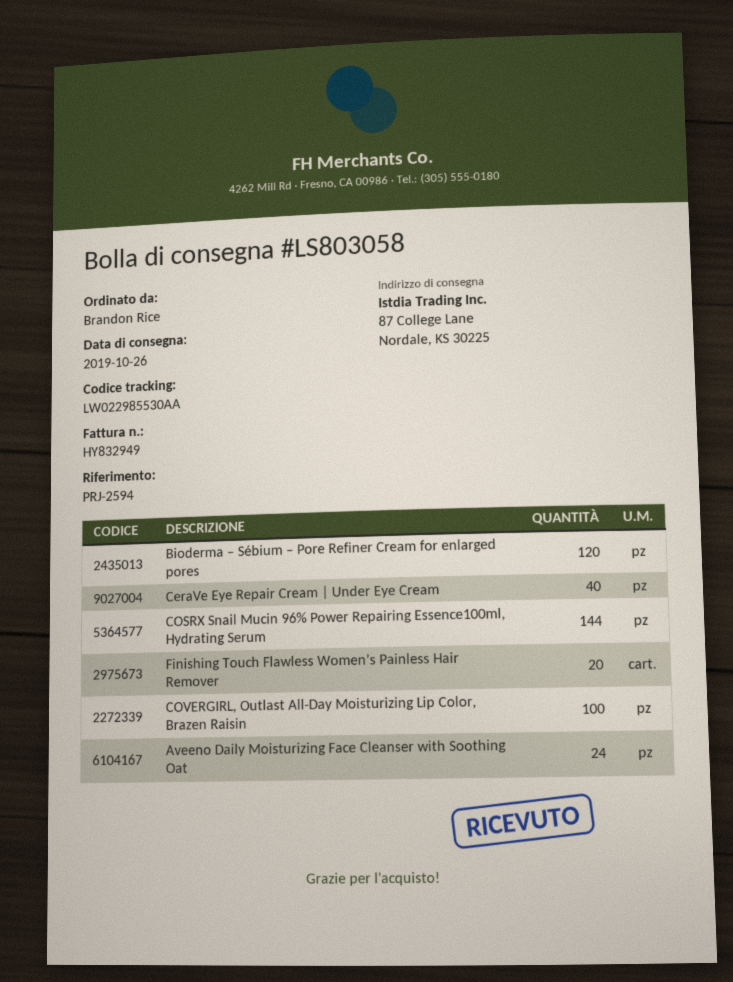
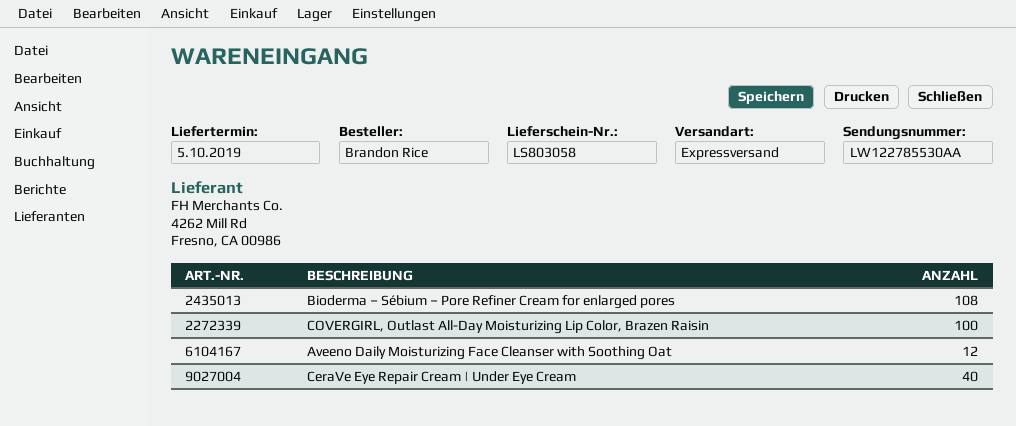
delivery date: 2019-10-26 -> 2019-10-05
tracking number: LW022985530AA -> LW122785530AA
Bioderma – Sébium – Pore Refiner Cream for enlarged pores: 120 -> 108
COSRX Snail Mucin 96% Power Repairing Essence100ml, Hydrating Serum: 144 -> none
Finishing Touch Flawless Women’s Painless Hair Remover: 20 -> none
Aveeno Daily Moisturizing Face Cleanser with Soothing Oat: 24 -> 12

********

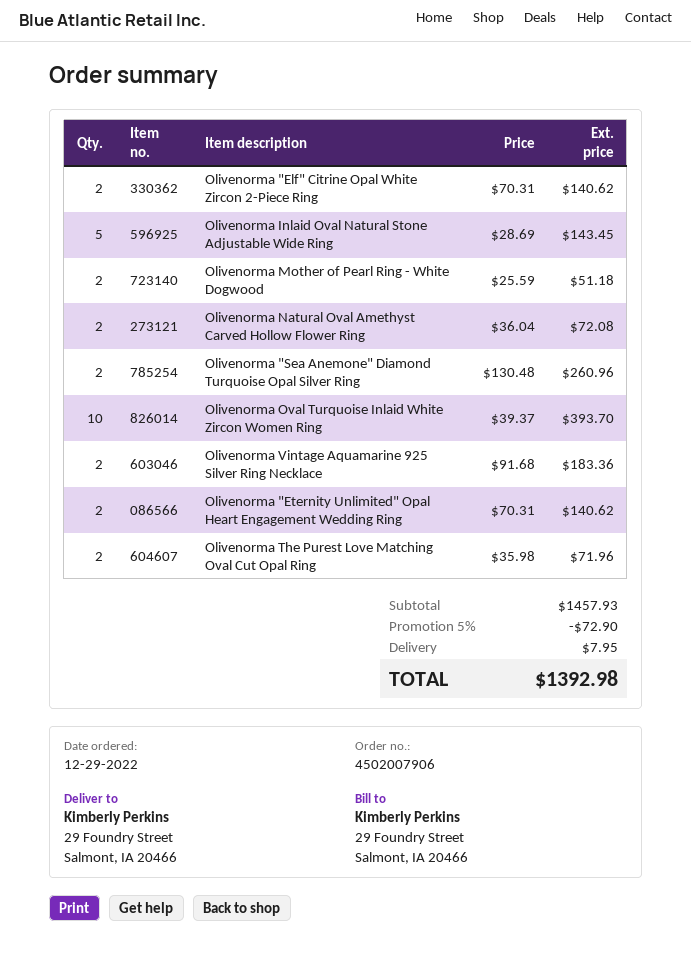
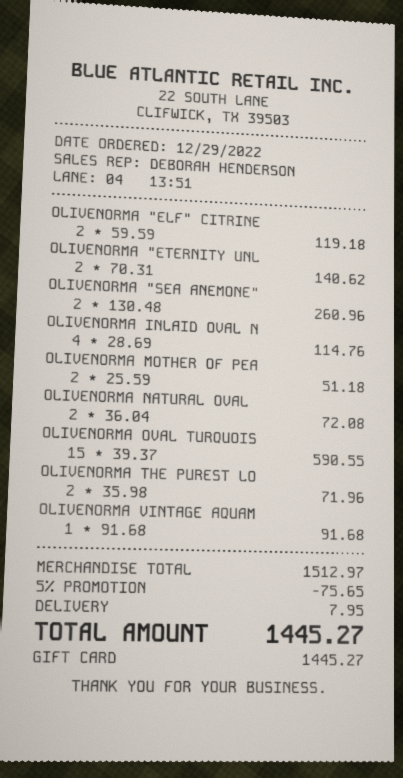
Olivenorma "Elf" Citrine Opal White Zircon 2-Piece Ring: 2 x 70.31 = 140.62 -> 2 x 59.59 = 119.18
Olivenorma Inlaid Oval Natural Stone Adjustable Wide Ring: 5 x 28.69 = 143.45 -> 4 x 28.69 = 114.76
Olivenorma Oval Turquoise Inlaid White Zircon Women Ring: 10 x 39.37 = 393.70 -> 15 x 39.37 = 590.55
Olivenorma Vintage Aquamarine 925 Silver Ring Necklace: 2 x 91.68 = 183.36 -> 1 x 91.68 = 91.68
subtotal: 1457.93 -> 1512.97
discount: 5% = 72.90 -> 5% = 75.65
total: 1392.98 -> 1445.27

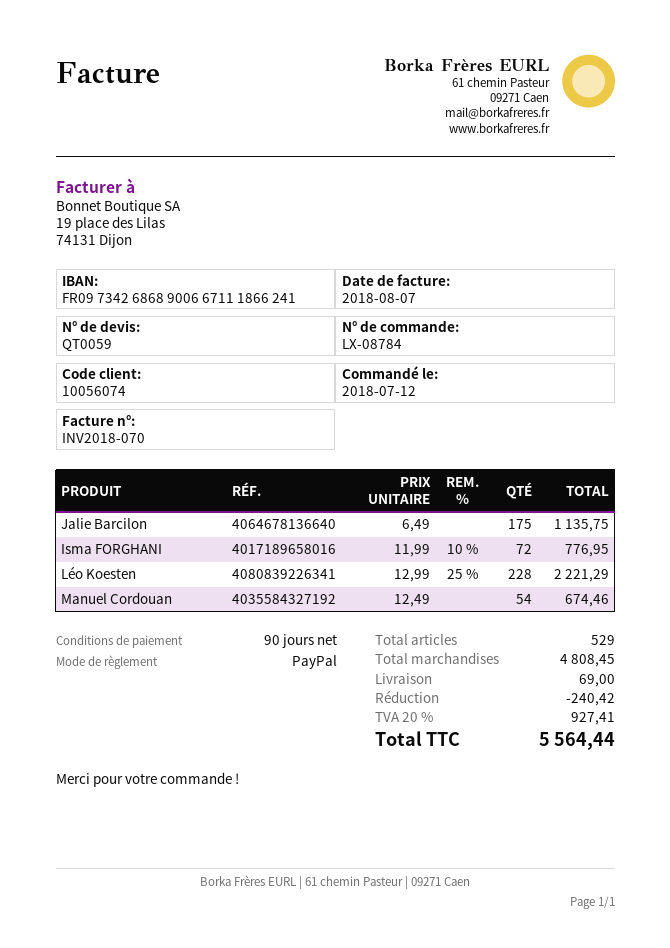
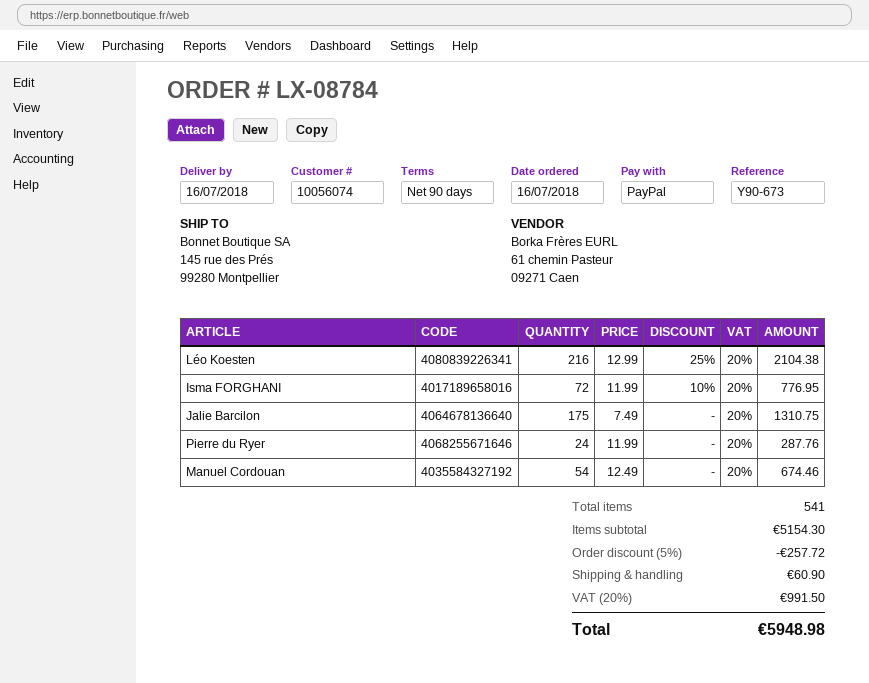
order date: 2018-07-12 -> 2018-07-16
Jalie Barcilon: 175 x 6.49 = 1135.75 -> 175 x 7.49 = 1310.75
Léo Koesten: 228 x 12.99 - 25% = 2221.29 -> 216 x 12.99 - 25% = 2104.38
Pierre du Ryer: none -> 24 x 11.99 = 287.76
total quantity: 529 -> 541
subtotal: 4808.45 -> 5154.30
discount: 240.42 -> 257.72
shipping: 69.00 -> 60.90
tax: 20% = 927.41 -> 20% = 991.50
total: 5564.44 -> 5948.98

********

TRY IT
Output the lines above exactly, but only those between the line holding "59.59 = 119.18" and the line holding "Olivenorma Oval Turquoise", inclusive.

SOLUTION TO THIS TASK
Olivenorma "Elf" Citrine Opal White Zircon 2-Piece Ring: 2 x 70.31 = 140.62 -> 2 x 59.59 = 119.18
Olivenorma Inlaid Oval Natural Stone Adjustable Wide Ring: 5 x 28.69 = 143.45 -> 4 x 28.69 = 114.76
Olivenorma Oval Turquoise Inlaid White Zircon Women Ring: 10 x 39.37 = 393.70 -> 15 x 39.37 = 590.55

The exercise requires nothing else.